:: Exercise requirements ::
Through the line with "- Now several" and starting from the first line, return the records below word for word, with pictures left out.

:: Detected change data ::
BEGIN

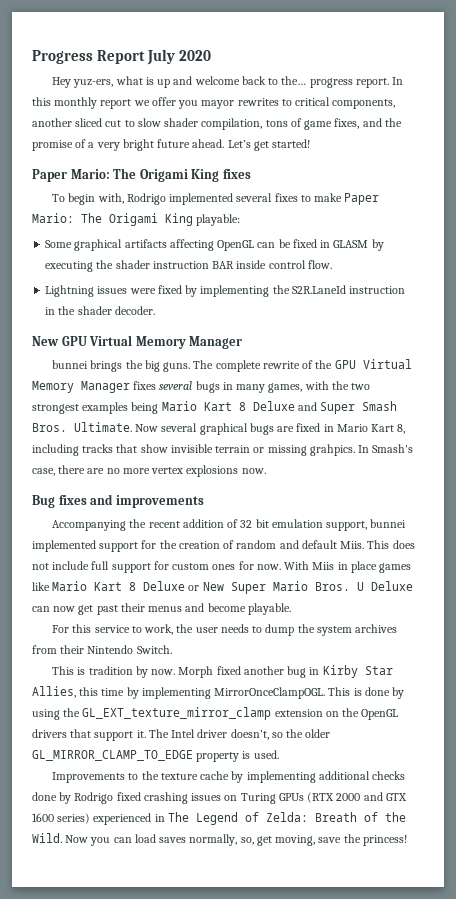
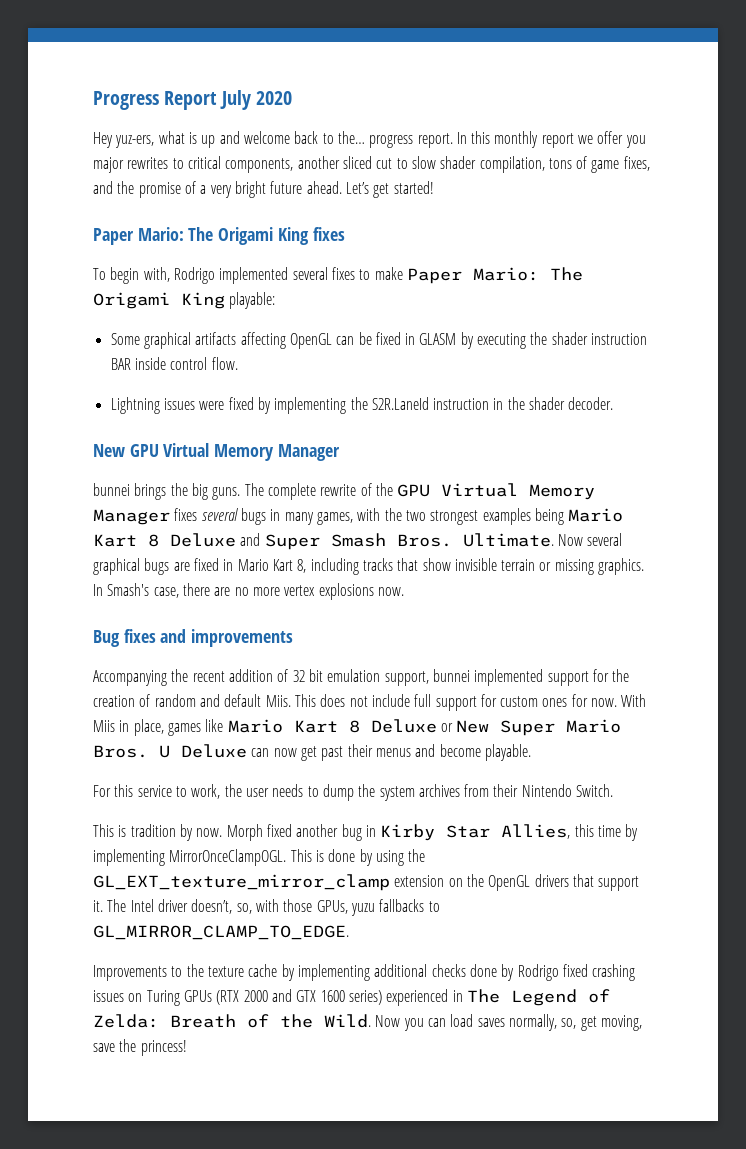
- In this monthly report we offer you mayor rewrites to critical components, another sliced cut to slow shader compilation, tons of game fixes, and the promise of a very bright future ahead.
+ In this monthly report we offer you major rewrites to critical components, another sliced cut to slow shader compilation, tons of game fixes, and the promise of a very bright future ahead.
- Now several graphical bugs are fixed in Mario Kart 8, including tracks that show invisible terrain or missing grahpics.
+ Now several graphical bugs are fixed in Mario Kart 8, including tracks that show invisible terrain or missing graphics.
- With Miis in place games like Mario Kart 8 Deluxe or New Super Mario Bros.
+ With Miis in place, games like Mario Kart 8 Deluxe or New Super Mario Bros.
- The Intel driver doesn’t, so the older GL_MIRROR_CLAMP_TO_EDGE property is used.
+ The Intel driver doesn’t, so, with those GPUs, yuzu fallbacks to GL_MIRROR_CLAMP_TO_EDGE.

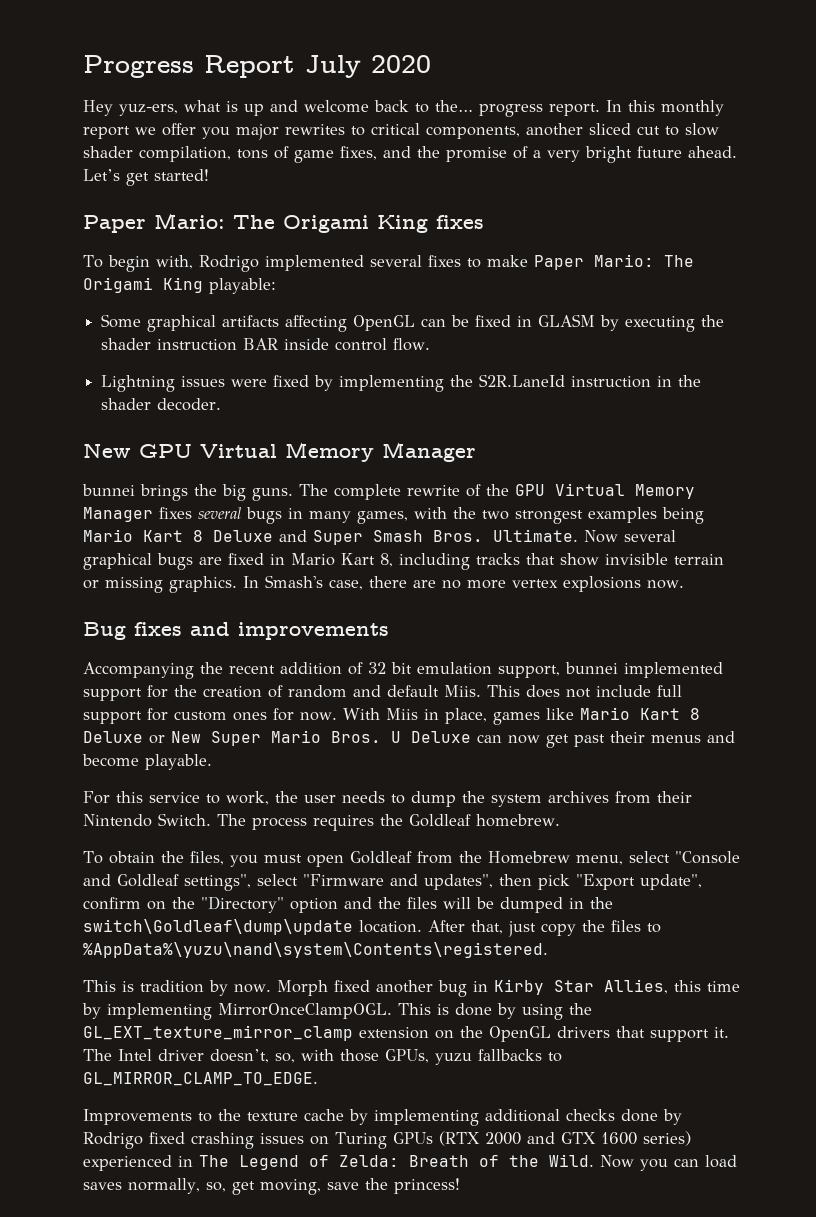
+ The process requires the Goldleaf homebrew.
+ To obtain the files, you must open Goldleaf from the Homebrew menu, select "Console and Goldleaf settings", select "Firmware and updates", then pick "Export update", confirm on the "Directory" option and the files will be dumped in the switch\Goldleaf\dump\update location. After that, just copy the files to %AppData%\yuzu\nand\system\Contents\registered.

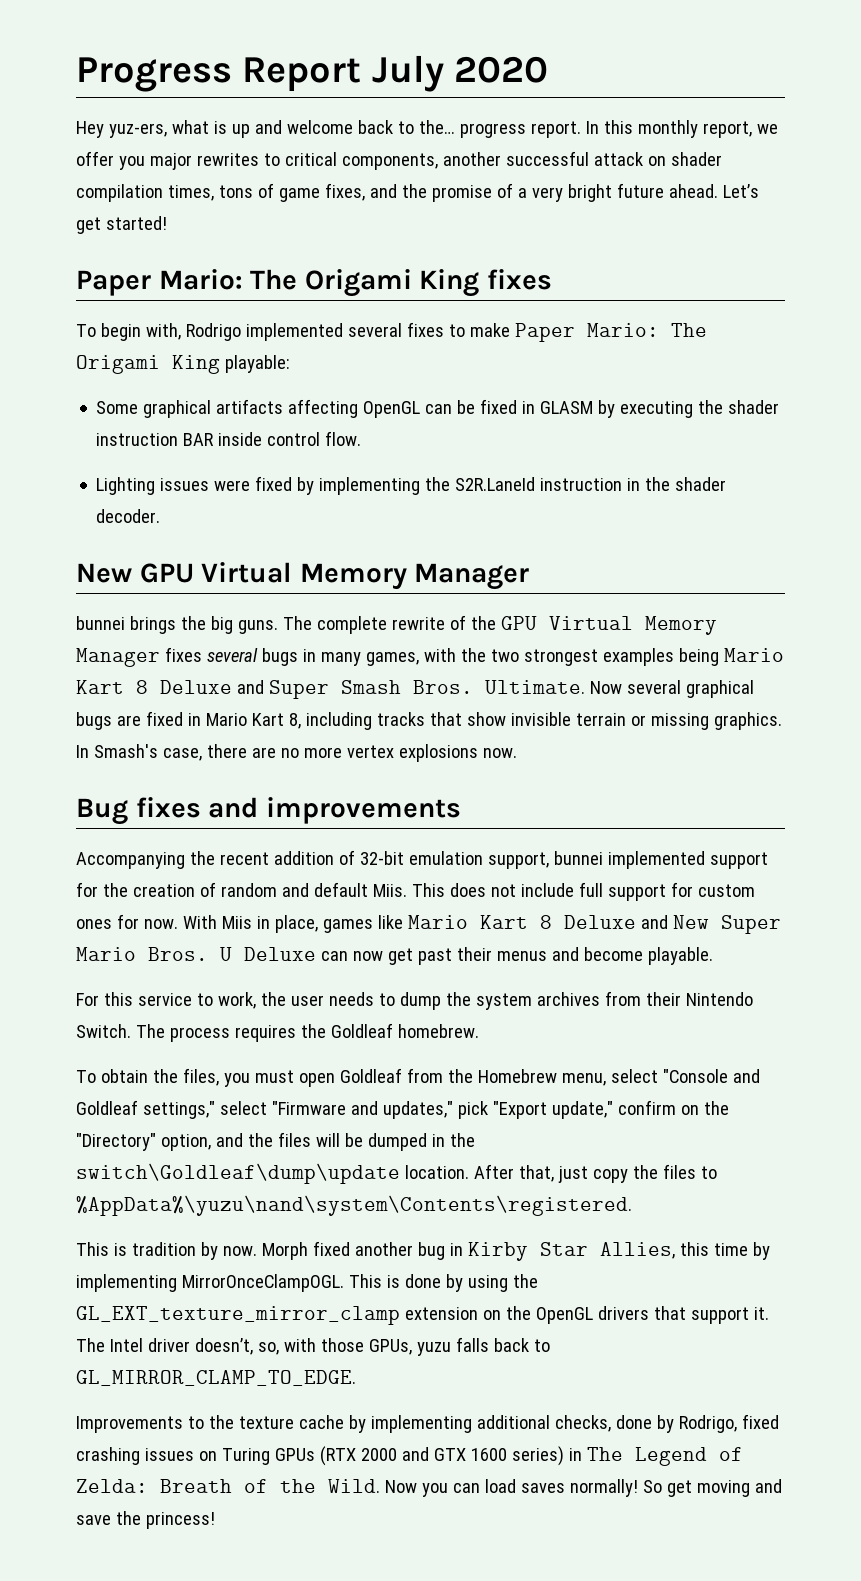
- In this monthly report we offer you major rewrites to critical components, another sliced cut to slow shader compilation, tons of game fixes, and the promise of a very bright future ahead.
+ In this monthly report, we offer you major rewrites to critical components, another successful attack on shader compilation times, tons of game fixes, and the promise of a very bright future ahead.
- Lightning issues were fixed by implementing the S2R.LaneId instruction in the shader decoder.
+ Lighting issues were fixed by implementing the S2R.LaneId instruction in the shader decoder.
- Accompanying the recent addition of 32 bit emulation support, bunnei implemented support for the creation of random and default Miis.
+ Accompanying the recent addition of 32-bit emulation support, bunnei implemented support for the creation of random and default Miis.
- With Miis in place, games like Mario Kart 8 Deluxe or New Super Mario Bros.
+ With Miis in place, games like Mario Kart 8 Deluxe and New Super Mario Bros.
- To obtain the files, you must open Goldleaf from the Homebrew menu, select "Console and Goldleaf settings", select "Firmware and updates", then pick "Export update", confirm on the "Directory" option and the files will be dumped in the switch\Goldleaf\dump\update location.
+ To obtain the files, you must open Goldleaf from the Homebrew menu, select "Console and Goldleaf settings," select "Firmware and updates," pick "Export update," confirm on the "Directory" option, and the files will be dumped in the switch\Goldleaf\dump\update location.
- The Intel driver doesn’t, so, with those GPUs, yuzu fallbacks to GL_MIRROR_CLAMP_TO_EDGE.
+ The Intel driver doesn’t, so, with those GPUs, yuzu falls back to GL_MIRROR_CLAMP_TO_EDGE.
- Improvements to the texture cache by implementing additional checks done by Rodrigo fixed crashing issues on Turing GPUs (RTX 2000 and GTX 1600 series) experienced in The Legend of Zelda: Breath of the Wild.
+ Improvements to the texture cache by implementing additional checks, done by Rodrigo, fixed crashing issues on Turing GPUs (RTX 2000 and GTX 1600 series) in The Legend of Zelda: Breath of the Wild.
- Now you can load saves normally, so, get moving, save the princess!
+ Now you can load saves normally! So get moving and save the princess!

END

:: Answer to the problem ::
- In this monthly report we offer you mayor rewrites to critical components, another sliced cut to slow shader compilation, tons of game fixes, and the promise of a very bright future ahead.
+ In this monthly report we offer you major rewrites to critical components, another sliced cut to slow shader compilation, tons of game fixes, and the promise of a very bright future ahead.
- Now several graphical bugs are fixed in Mario Kart 8, including tracks that show invisible terrain or missing grahpics.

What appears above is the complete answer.